# Brief
Look through the records below for lines containing the string "center", and report how many there are, nothing else.
------
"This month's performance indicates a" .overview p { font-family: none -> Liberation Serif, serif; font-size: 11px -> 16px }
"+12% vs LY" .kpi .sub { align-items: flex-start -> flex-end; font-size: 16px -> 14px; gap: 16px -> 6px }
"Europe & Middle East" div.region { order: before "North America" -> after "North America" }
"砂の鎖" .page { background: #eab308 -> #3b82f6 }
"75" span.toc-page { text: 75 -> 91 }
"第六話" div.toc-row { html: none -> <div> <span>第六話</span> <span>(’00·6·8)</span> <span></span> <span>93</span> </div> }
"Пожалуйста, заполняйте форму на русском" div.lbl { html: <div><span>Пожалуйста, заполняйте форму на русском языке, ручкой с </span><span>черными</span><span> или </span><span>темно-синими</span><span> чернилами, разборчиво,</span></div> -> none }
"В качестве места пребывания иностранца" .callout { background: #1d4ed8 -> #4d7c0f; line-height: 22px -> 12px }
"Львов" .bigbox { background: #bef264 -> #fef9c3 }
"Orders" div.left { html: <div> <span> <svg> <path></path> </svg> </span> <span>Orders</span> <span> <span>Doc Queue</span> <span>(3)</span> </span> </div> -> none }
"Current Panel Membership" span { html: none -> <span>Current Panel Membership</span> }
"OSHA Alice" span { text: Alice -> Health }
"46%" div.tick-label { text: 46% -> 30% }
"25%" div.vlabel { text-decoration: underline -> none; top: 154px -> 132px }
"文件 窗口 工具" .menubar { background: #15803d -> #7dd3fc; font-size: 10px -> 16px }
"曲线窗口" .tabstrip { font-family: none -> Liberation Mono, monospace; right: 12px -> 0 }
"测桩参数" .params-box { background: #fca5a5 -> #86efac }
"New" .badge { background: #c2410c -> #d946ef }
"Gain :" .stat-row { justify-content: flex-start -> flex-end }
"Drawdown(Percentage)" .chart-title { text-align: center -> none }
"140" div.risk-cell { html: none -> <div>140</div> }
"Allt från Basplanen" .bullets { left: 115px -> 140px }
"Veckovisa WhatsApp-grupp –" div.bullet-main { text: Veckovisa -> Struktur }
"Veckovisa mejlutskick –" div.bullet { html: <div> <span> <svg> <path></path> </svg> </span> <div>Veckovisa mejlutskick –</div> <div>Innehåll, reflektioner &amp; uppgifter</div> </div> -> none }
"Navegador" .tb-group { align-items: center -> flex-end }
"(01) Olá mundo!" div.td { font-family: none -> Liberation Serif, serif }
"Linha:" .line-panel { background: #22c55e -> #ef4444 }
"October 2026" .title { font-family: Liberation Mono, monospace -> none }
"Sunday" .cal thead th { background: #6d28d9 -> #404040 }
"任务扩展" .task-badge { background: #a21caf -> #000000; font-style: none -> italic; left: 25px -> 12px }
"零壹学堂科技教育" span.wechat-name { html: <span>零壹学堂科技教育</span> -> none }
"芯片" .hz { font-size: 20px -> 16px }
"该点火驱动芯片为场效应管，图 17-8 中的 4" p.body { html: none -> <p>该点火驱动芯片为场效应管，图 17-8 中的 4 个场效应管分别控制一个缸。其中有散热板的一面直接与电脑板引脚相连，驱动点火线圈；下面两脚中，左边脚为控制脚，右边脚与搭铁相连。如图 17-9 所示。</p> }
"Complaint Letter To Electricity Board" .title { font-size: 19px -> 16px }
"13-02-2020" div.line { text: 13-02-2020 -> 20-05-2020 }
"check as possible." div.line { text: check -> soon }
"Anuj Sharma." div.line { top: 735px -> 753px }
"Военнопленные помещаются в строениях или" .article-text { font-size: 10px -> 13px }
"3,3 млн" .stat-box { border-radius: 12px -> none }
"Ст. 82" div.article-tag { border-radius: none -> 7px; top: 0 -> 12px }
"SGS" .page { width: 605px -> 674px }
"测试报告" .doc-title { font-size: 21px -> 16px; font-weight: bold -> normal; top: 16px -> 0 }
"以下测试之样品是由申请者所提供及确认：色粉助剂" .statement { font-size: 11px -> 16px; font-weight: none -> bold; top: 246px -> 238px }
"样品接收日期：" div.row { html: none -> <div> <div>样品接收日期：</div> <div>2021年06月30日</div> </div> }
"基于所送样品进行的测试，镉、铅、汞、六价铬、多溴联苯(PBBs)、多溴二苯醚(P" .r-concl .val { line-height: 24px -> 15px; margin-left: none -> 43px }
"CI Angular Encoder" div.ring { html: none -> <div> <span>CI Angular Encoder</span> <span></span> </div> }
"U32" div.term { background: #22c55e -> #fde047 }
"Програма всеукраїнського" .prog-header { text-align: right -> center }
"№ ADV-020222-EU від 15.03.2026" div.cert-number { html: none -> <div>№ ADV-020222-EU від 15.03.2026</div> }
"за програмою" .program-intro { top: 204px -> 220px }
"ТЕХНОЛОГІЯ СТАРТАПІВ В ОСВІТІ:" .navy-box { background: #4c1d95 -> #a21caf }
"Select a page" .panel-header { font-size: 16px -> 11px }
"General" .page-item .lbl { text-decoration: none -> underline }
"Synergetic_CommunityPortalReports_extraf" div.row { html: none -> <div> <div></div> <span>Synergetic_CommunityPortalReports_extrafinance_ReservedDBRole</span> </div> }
------
# Completed task
3